Wulan bergegas meninggalkan counter check in setelah menyelesaikan administrasi penerbangannya. Ia tidak memperdulikan panggilan Evan yang meneriakkan namanya dengan cukup lantang, sehingga beberapa orang yang lalu lalang menoleh kearahnya dengan pandangan menyelidik. Langkah Wulan terhenti di jalur pemeriksaan X Ray karena antrian yang cukup panjang. Ia tahu Evan berhasil menyusulnya. Tanpa menoleh ia melangkah perlahan mengikuti antrian yang bergerak maju.

"Moon ....." terdengar suara Evan tepat dibelakangnya, ditingkah dengan nafasnya yang tersengal sengal dan genggaman tangannya pada lengan Wulan "Please .. bicaralah padaku atau katakanlah apa salahku hingga kau menjauh dariku seperti ini tiba tiba"
"Lepaskan tanganku" ujar Wulan singkat
"Tidak sebelum kau berjanji bicara padaku" tegas Evan
"Atau aku akan berteriak" desis Wulan mengancam seraya melemparkan tatapan tajam pada Evan
Evan melepaskan tangannya dari lengan Wulan. Sejenak tanpa bicara ia terus bergerak dalam antrian mengikuti Wulan.

Selepas antrian pemeriksaan X Ray Wulan terus melangkah sementara Evan masih terus mengikutinya. Wulan berharap mereka tidak duduk di kursi yang berdekatan di dalam pesawat nanti. Wulan mencari kursi kosong di ruang tunggu, mengeluarkan head set nya, memutar lagu dan duduk diam seraya membaca beberapa berita terkini dari layar HP nya. Waktu boarding masih 30 menit lagi dan ia tahu, Evan berada tepat disampingnya.
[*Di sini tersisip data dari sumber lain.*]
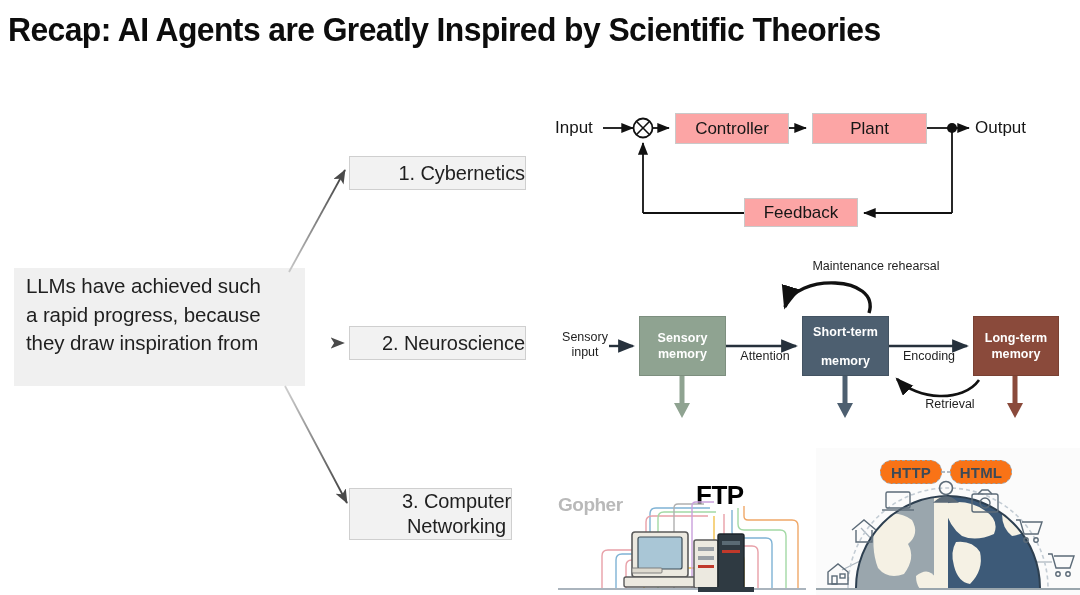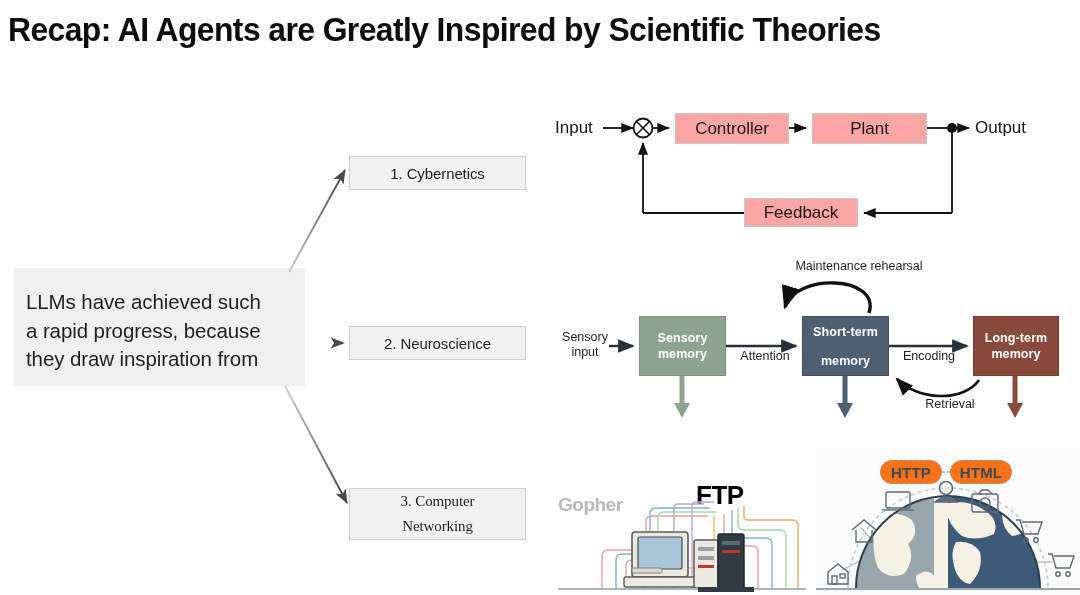"1. Cybernetics" .topic-box { font-size: 15px -> 20px; justify-content: center -> flex-end }
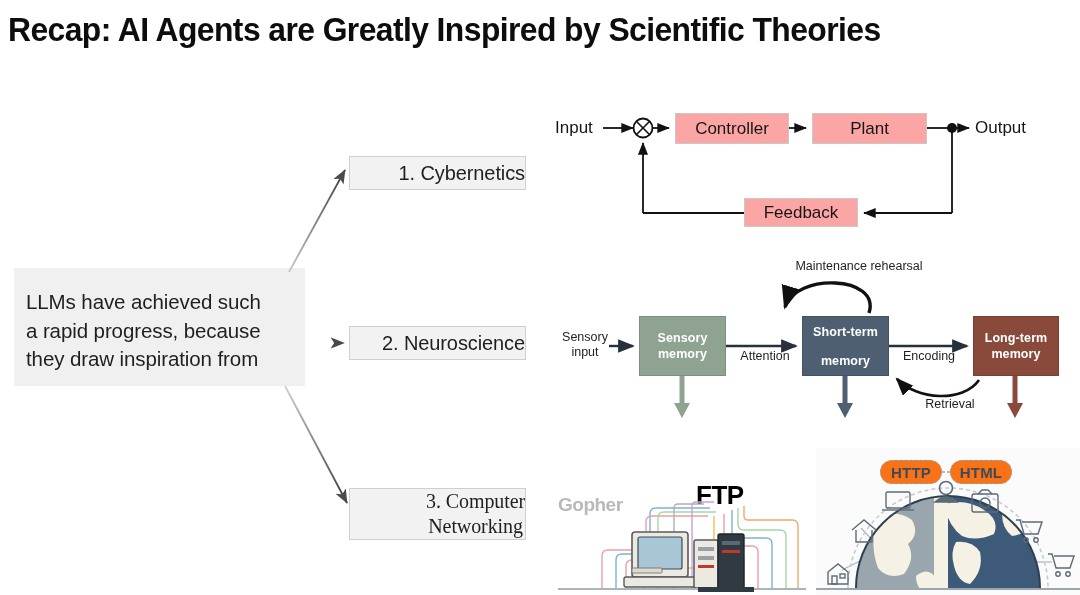"Maintenance rehearsal" #mem-maintenance { left: 224px -> 241px }
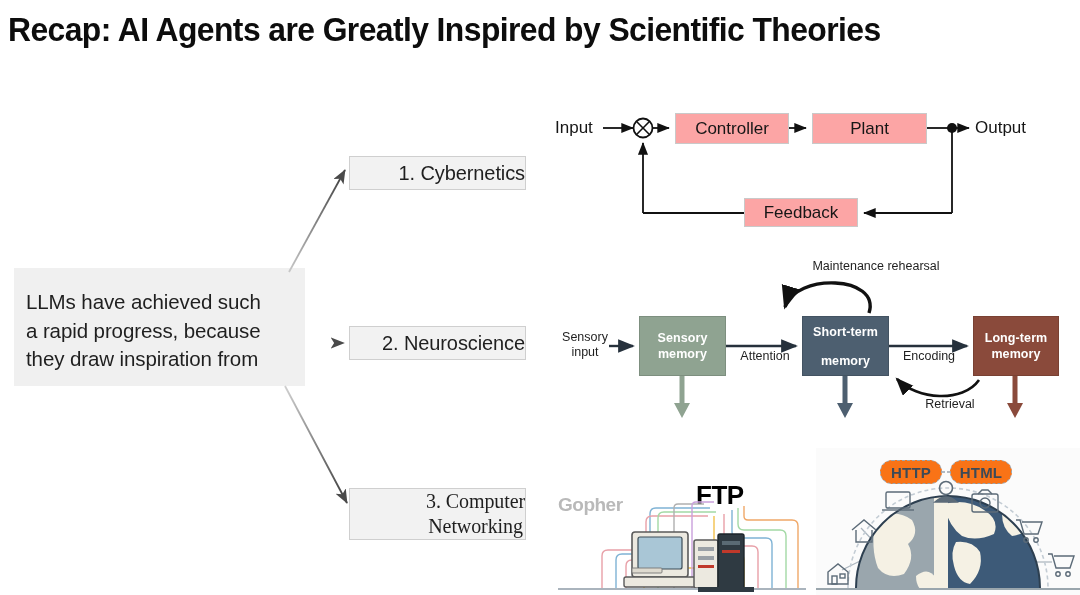"LLMs have achieved such" .premise-box { padding: 20px 10px 8px 12px -> 4px 10px 8px 12px }
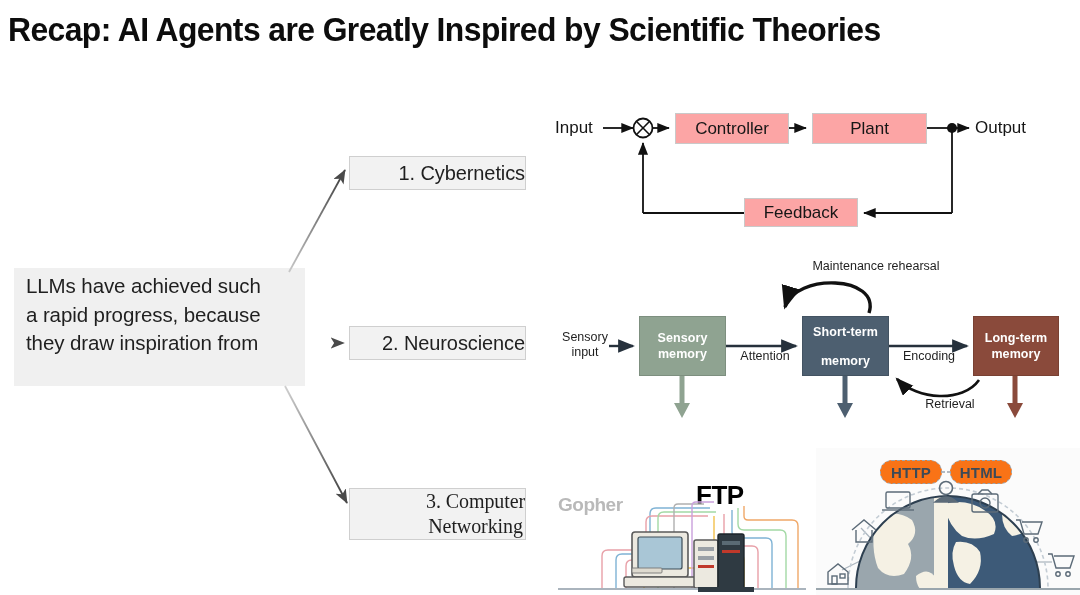"3. Computer" #topic-3 { font-family: Liberation Serif, serif -> none; width: 177px -> 163px }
Evan tidak berbicara sepatah katapun, tapi Wulan dapat merasakan tatapannya kearah Wulan. Awalnya Wulan berusaha untuk tidak memperdulikan keberadaan Evan. Namun 10 menit berlalu ketika Evan tiba tiba berlutut dihadapannya dan menggenggam tangannya. Wulan terkejut, ia segera menarik tangannya dari genggaman Evan dan melihat sekeliling. Beberapa penumpang menatap mereka, sebagian menatap dengan pandangan aneh dan sebagian menatap dengan senyum melihat tingkah Evan. Wulan segera melepas head set nya dan mendesis

"Evan! Apa apaan ini?"
"Sebelum kau mau mendengarkanku, aku akan tetap berlutut seperti ini." ratap Evan "Sebentar lagi aku akan bacakan puisi untukmu atau menyanyikan lagu agar semua orang melihat kita."
Wulan terbelalak "Jangan lakukan itu! Coba saja .. aku tidak akan perduli" ujar wulan seraya meredakan gemuruh amarah dalam dadanya.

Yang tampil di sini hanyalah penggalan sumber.